Using emotion recognition models to find emotion

Last week we compared sentiment analysis to emotion recognition software, using VERN. We saw that sentiment analysis rated content as “positive,” “negative,” “neutral,” and “mixed.” Some software rated content with a magnitude, indicating the strength of the “positive,” “negative,” “neutral,” or “mixed.” In some cases, it is accurate. In others, it was not.

Emotion recognition looks for the emotional clues that people communicate with. VERN rated the same sentences and found indicators of Anger, Sadness, and Humor with a confidence level between 0-100%. It performed well in cases where there may be mixed emotional clues…which happens a lot in daily communication. And, sentiment analysis had challenges identifying the polarity and magnitude in these cases.

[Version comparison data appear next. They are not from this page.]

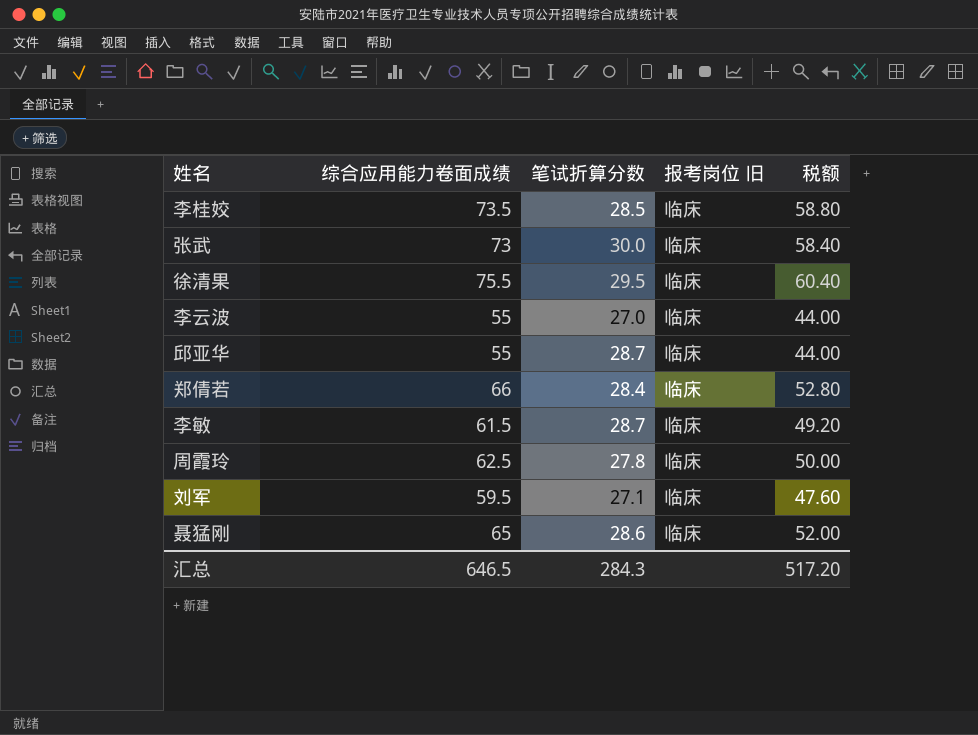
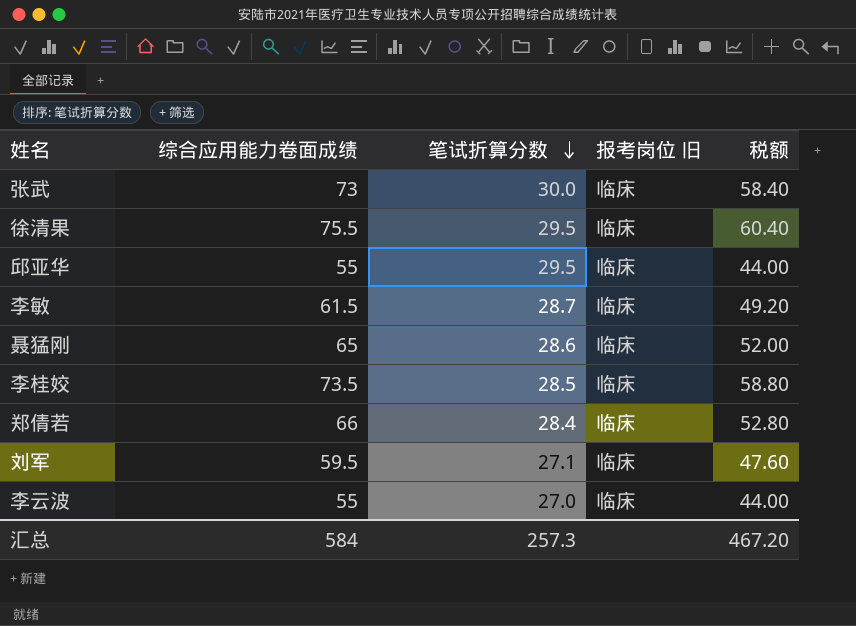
row order: none -> 笔试折算分数 descending
row 周霞玲: 62.5 | 27.8 | 临床 | 50.00 -> none
邱亚华 | 笔试折算分数: 28.7 -> 29.5
汇总 | 综合应用能力卷面成绩: 646.5 -> 584
汇总 | 笔试折算分数: 284.3 -> 257.3
汇总 | 税额: 517.20 -> 467.20

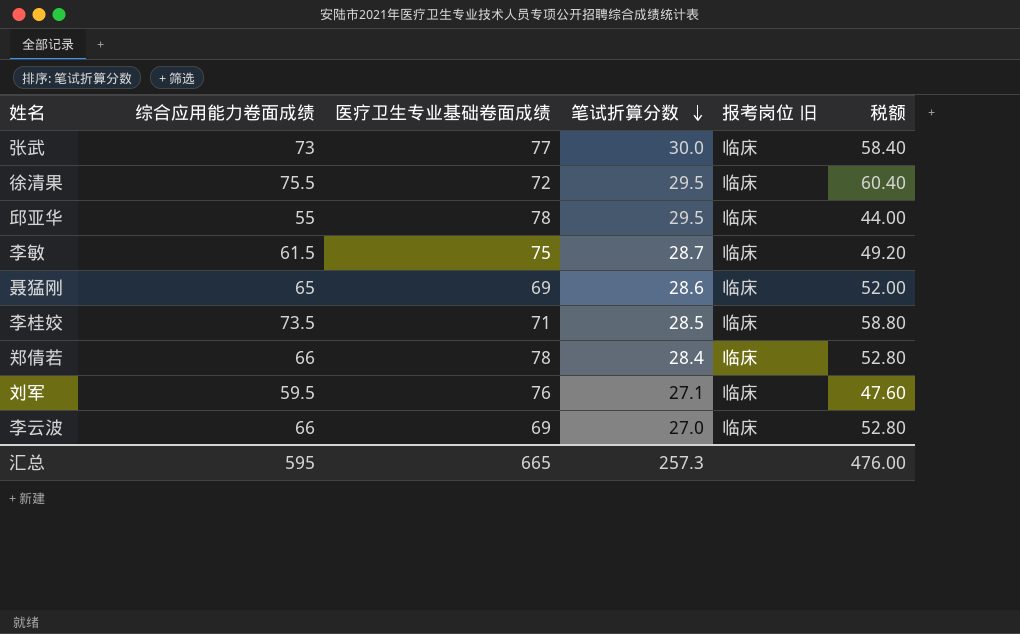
column 医疗卫生专业基础卷面成绩 | position: none -> 3
李云波 | 综合应用能力卷面成绩: 55 -> 66
李云波 | 税额: 44.00 -> 52.80
汇总 | 综合应用能力卷面成绩: 584 -> 595
汇总 | 税额: 467.20 -> 476.00

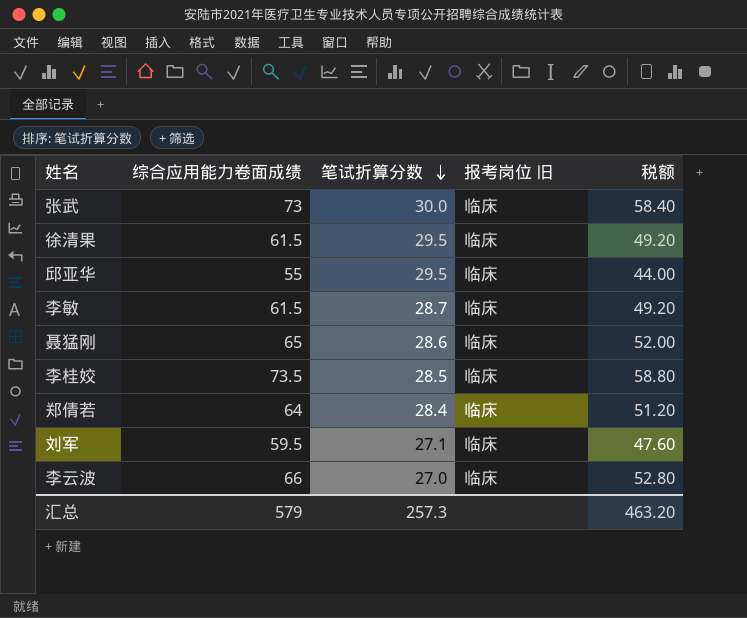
column 医疗卫生专业基础卷面成绩 | position: 3 -> none
徐清果 | 综合应用能力卷面成绩: 75.5 -> 61.5
徐清果 | 税额: 60.40 -> 49.20
郑倩若 | 综合应用能力卷面成绩: 66 -> 64
郑倩若 | 税额: 52.80 -> 51.20
汇总 | 综合应用能力卷面成绩: 595 -> 579
汇总 | 税额: 476.00 -> 463.20

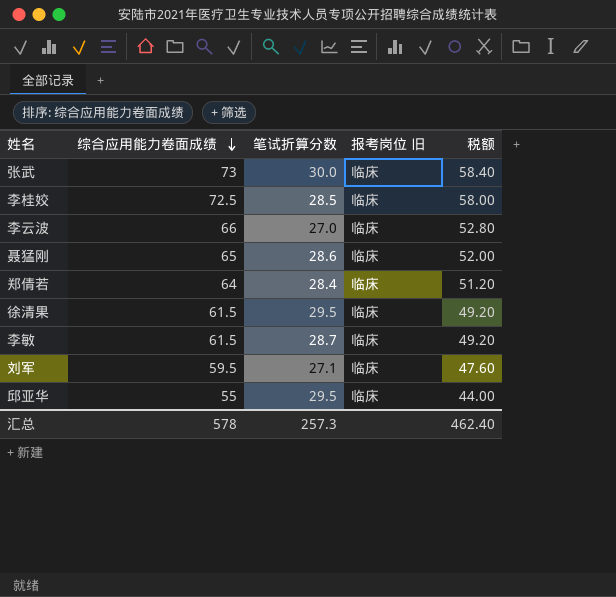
row order: 笔试折算分数 descending -> 综合应用能力卷面成绩 descending
李桂姣 | 综合应用能力卷面成绩: 73.5 -> 72.5
李桂姣 | 税额: 58.80 -> 58.00
汇总 | 综合应用能力卷面成绩: 579 -> 578
汇总 | 税额: 463.20 -> 462.40

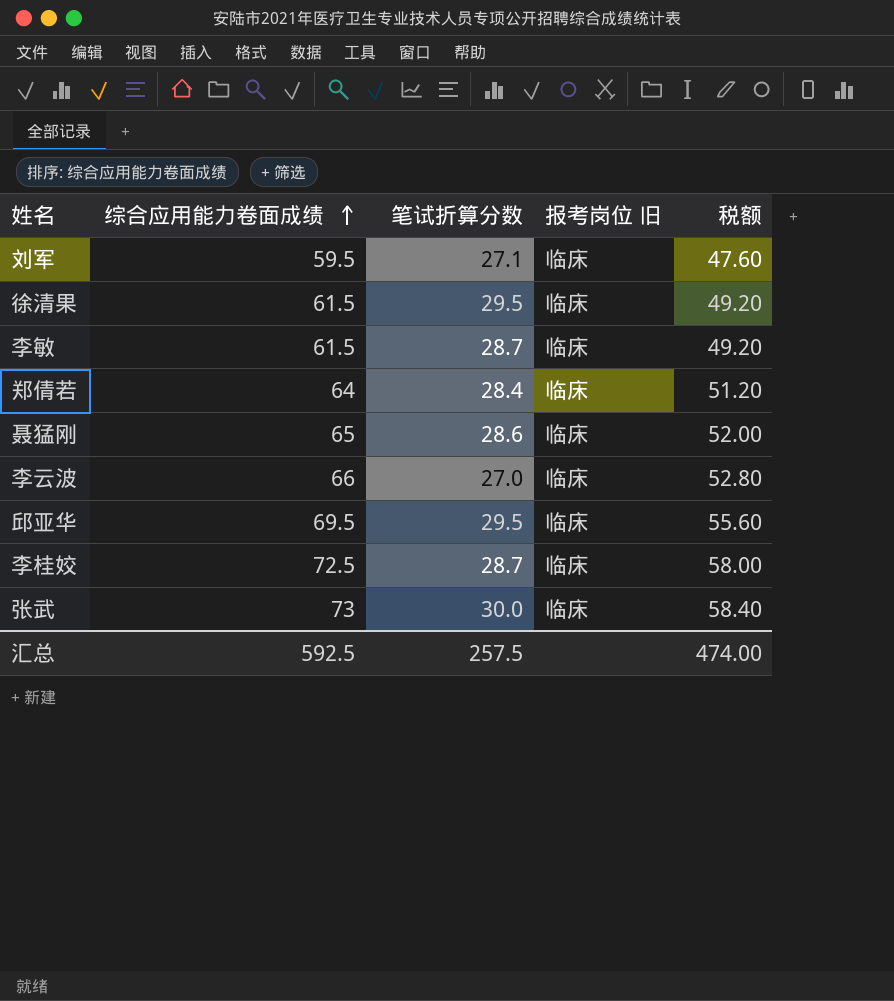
row order: 综合应用能力卷面成绩 descending -> 综合应用能力卷面成绩 ascending
邱亚华 | 综合应用能力卷面成绩: 55 -> 69.5
邱亚华 | 税额: 44.00 -> 55.60
李桂姣 | 笔试折算分数: 28.5 -> 28.7
汇总 | 综合应用能力卷面成绩: 578 -> 592.5
汇总 | 笔试折算分数: 257.3 -> 257.5
汇总 | 税额: 462.40 -> 474.00

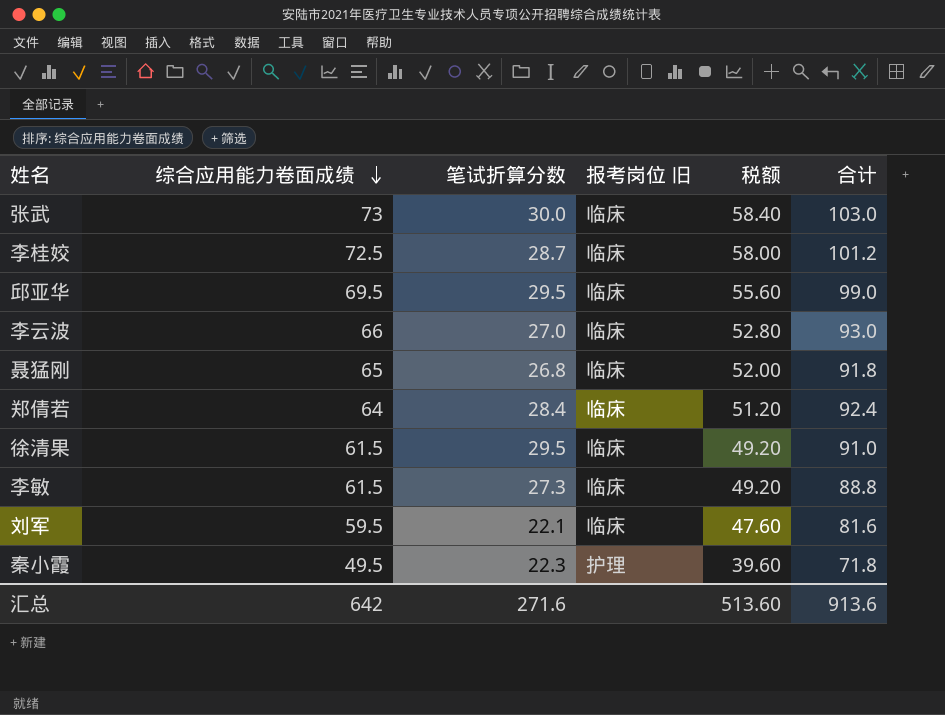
row order: 综合应用能力卷面成绩 ascending -> 综合应用能力卷面成绩 descending
column 合计 | formula: none -> [综合应用能力卷面成绩] + [笔试折算分数]
聂猛刚 | 笔试折算分数: 28.6 -> 26.8
李敏 | 笔试折算分数: 28.7 -> 27.3
刘军 | 笔试折算分数: 27.1 -> 22.1
row 秦小霞: none -> 49.5 | 22.3 | 护理 | 39.60 | 71.8
汇总 | 综合应用能力卷面成绩: 592.5 -> 642
汇总 | 笔试折算分数: 257.5 -> 271.6
汇总 | 税额: 474.00 -> 513.60

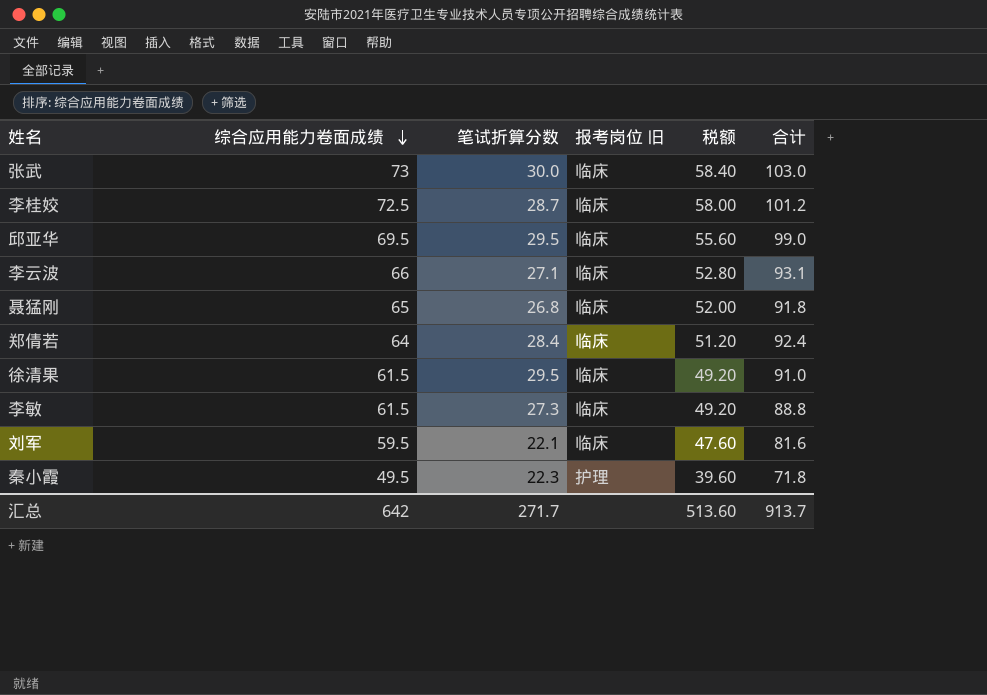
李云波 | 笔试折算分数: 27.0 -> 27.1
李云波 | 合计: 93.0 -> 93.1
汇总 | 笔试折算分数: 271.6 -> 271.7
汇总 | 合计: 913.6 -> 913.7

Today we’re taking a look at what emotion recognition software like VERN does and does not, so you can get a clearer picture on what to expect, and to get the results that our clients see firsthand. In this series we’ll be talking about the overall conceptual model, our methodology, some examples, and discuss limitations to the software. Today is all about the conceptual model.

Let’s start with what VERN is not.


VERN is not a neural network. We have not developed a ML model that will chew through extensive corpuses and make inferences based on the prescribed data set. This would be antithetic to our conceptualization of the phenomena of communication. Frankly those that do implement this technique are likely going to encounter significant problems with external validity and bias.

VERN does not read user’s minds. It analyzes the words that users choose to use, and simply is engineered to mimic a finely-tuned “ear” to the emotions present in most communication. If there is an emotion detected, it’s because the user has consciously chosen for there to be clues to those emotions. It can be quite spooky at times, finding things you may not have realized were there…like finding sadness in angry statements or the combination of humor and anger giving clear indications of sarcasm. But it only uses what you give it.

VERN is not a noise analyzer. We do not analyze tonal shifts, grunts or inflections. We don’t analyze facial features or expressions. While those analysis may have their place, in the end it’s the words we use. If the opposite were true, we’d be able to give driving directions using only grunts, whines and funny faces.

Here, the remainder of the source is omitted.